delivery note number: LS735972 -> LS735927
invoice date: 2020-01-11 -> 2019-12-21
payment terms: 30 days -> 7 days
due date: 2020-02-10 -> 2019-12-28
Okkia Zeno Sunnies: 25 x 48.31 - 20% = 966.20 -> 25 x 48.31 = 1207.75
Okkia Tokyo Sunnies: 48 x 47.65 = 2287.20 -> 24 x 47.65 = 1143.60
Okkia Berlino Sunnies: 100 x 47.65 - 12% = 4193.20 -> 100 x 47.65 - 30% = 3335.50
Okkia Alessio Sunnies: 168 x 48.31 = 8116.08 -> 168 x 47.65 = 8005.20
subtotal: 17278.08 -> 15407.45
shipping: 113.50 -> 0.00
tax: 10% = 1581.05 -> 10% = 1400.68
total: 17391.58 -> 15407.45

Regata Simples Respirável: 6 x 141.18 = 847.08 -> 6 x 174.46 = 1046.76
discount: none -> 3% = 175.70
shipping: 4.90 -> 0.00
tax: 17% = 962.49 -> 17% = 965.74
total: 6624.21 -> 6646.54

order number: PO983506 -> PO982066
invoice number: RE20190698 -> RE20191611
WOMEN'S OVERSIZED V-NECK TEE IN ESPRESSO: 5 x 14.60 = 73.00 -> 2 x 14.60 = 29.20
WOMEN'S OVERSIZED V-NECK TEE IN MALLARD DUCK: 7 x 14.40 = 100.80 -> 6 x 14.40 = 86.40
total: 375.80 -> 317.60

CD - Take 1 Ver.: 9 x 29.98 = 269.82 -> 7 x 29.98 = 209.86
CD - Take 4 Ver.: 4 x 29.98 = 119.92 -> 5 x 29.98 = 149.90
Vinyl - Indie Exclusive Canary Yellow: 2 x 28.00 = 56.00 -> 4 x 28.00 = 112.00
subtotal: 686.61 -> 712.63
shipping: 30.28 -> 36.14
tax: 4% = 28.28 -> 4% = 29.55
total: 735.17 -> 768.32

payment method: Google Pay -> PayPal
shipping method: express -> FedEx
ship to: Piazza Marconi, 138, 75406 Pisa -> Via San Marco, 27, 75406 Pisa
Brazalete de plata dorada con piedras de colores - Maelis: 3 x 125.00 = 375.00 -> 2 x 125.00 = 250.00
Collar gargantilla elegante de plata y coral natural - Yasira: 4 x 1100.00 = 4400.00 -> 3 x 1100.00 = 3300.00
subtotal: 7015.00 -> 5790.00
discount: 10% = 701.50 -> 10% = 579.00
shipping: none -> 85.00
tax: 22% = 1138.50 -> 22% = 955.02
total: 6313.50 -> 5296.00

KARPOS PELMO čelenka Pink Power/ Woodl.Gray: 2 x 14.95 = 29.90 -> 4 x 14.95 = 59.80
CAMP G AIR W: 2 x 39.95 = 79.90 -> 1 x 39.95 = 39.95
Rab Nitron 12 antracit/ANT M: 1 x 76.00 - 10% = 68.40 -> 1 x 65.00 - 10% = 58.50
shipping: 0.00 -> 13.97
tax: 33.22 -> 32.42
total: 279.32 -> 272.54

★ ★ ★ ★ ★ ★ ★

> [WORK TO COMPLETE]:
Go through the data above and return each line containing the string "discount".

> [SOLVED PROBLEM]:
discount: none -> 3% = 175.70
discount: 10% = 701.50 -> 10% = 579.00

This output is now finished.